I saw A LOT of PDA. The horrible and soul saddening kind. Men publicly using women and young girls as objects of pleasure…things I can’t mention here.

I saw girls dancing in brothels. Dancing… as if in an effort to disguise these sex houses as the more “culturally accepted” strip club. I saw tourists enjoying themselves in these brothels, numbed to the girl who looks 15, by their need for a good time. And the more that I looked around, the more it felt like someone had dropped the hands of all these girls and had left them completely alone and subject to the unimaginable.

clear streets

I was in a brothel…that will probably stand out to a lot of people. I’ve had to repeat it often to those who thought they misunderstood me. It’s a place where a lot of Christians won’t go because they are afraid of what they might see. But the truth is, you don’t have to see it because people like the teams at The Exodus Road are already engaged in this work. But they can’t do it alone. They work supported by the funding of people like me and you. People who are rich or less than rich who spare our extra to rescue a child from a place he/she was never meant to be.

The Exodus Road is raising money for their team in India to fund their investigations. Their goal is to get 50 people to donate $35 a month. When they told me this, I laughed. Not on purpose. It just came out. I instantly became worried that they would think I was rude. I didn’t laugh because it was funny, I laughed because I thought, ” After all that I just witnessed, it takes so little to continue the work of setting girls and boys free from physical torment?” I felt that God was handing us such a simple, real and tangible way to help.

$35 a month is not a lot of money for the majority of Americans and yet $35 can fuel one night of local investigations for The Exodus Road.

My husband recently showed me a stat that American’s spent $235 a month on entertainment in 2012. Not on food or clothes… just being entertained. I realize that I laughed in that meeting because I knew $35 a month should be easy.

I’m asking you to donate as an act of holding the hands of the workers of The Exodus Road because their work can be lonely and dark. But mostly I’m asking you to hold the hands of the girls and boys who are being abused and literally desecrated.

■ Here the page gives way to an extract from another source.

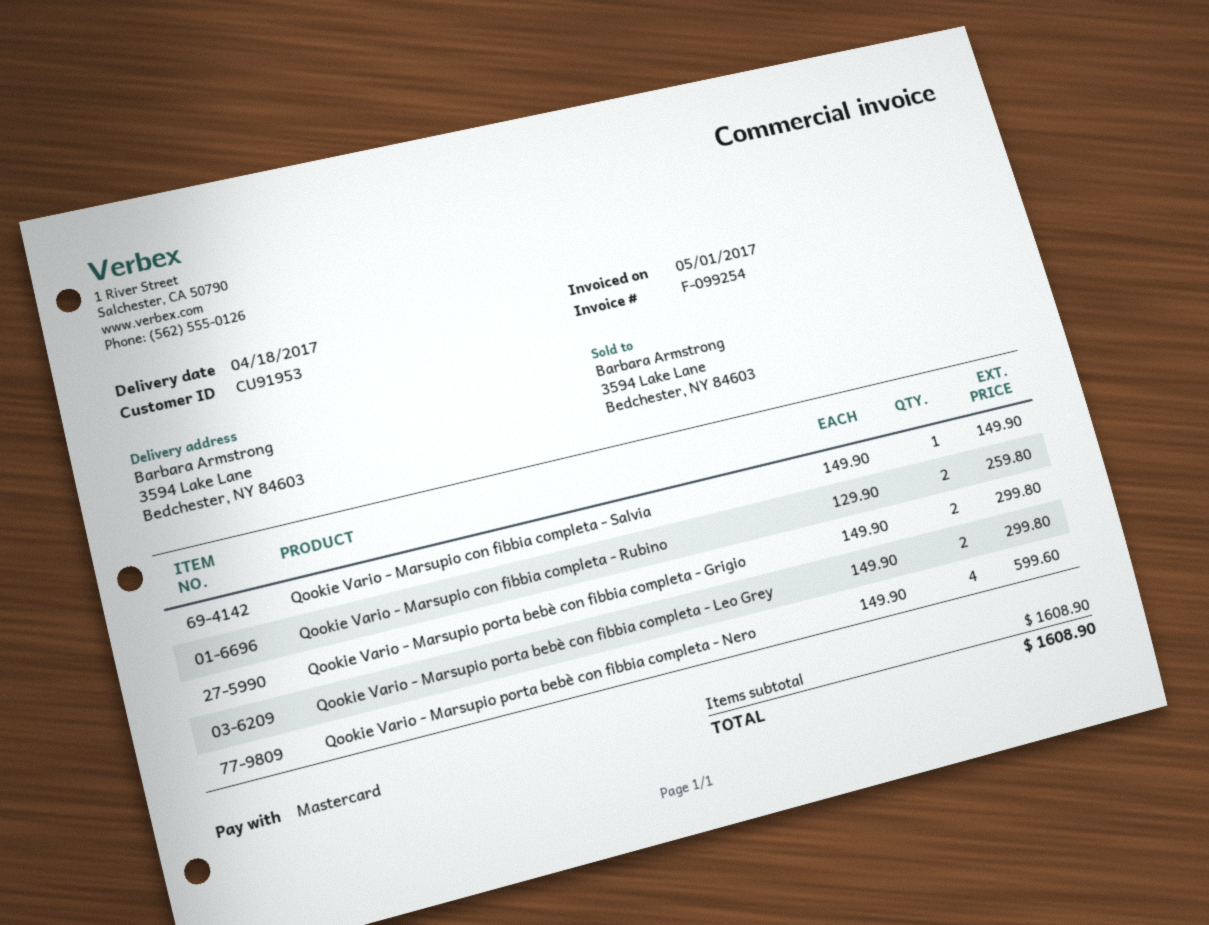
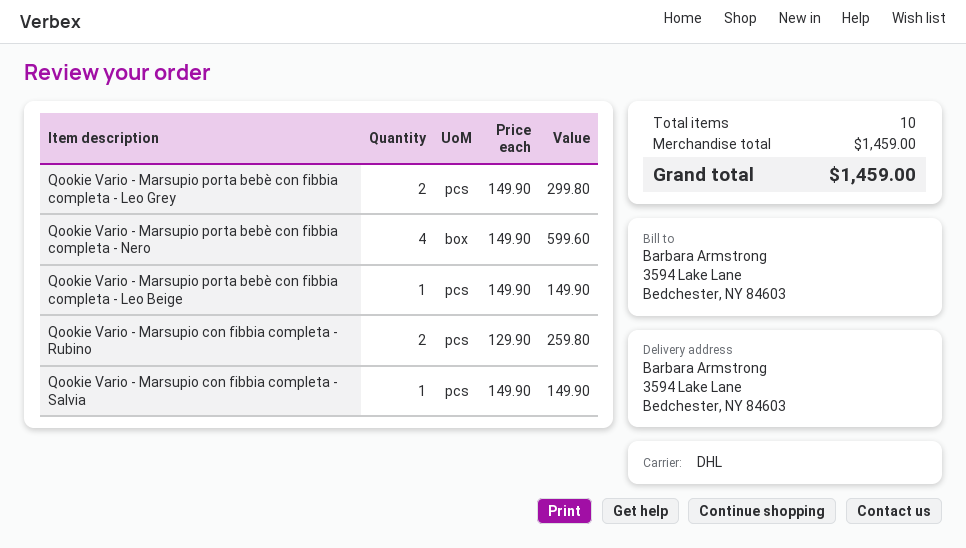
Qookie Vario - Marsupio porta bebè con fibbia completa - Grigio: 2 x 149.90 = 299.80 -> none
Qookie Vario - Marsupio porta bebè con fibbia completa - Leo Beige: none -> 1 x 149.90 = 149.90
subtotal: 1608.90 -> 1459.00
total: 1608.90 -> 1459.00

I use that word on purpose. It is not a hyperbole.

Desecration is the act of depriving something of its sacred character and the destructive treatment of that which is to be held sacred or holy. It fits well to describe the vile act of children being used for sex.

Cornel West says, “Never forget that justice is what love looks like in public.” I didn’t understand what that meant for a long time. After a life long obsession with PDA, I still somehow missed the point. I understand now that justice is love’s PDA. I see that we can not say that we love people and leave them at the mercy of the evil systems and people of the world. We have to work to set right what has been made wrong.This is what The Exodus Road works to do.

They are not a large sexy organization that many have heard about. Essentially, they aren’t the pretty girl with wind in their hair or a beam of light around their head, but they are doing tangible, and beautiful work in the dark reality of human trafficking. They have not decided that the work is too big and have decided instead to marry their empathy with action. I believe in what they do and how they do it. I believe that they are a hand worth holding as they take the hands of children and walk them out of brothels and into a new and incredibly different life.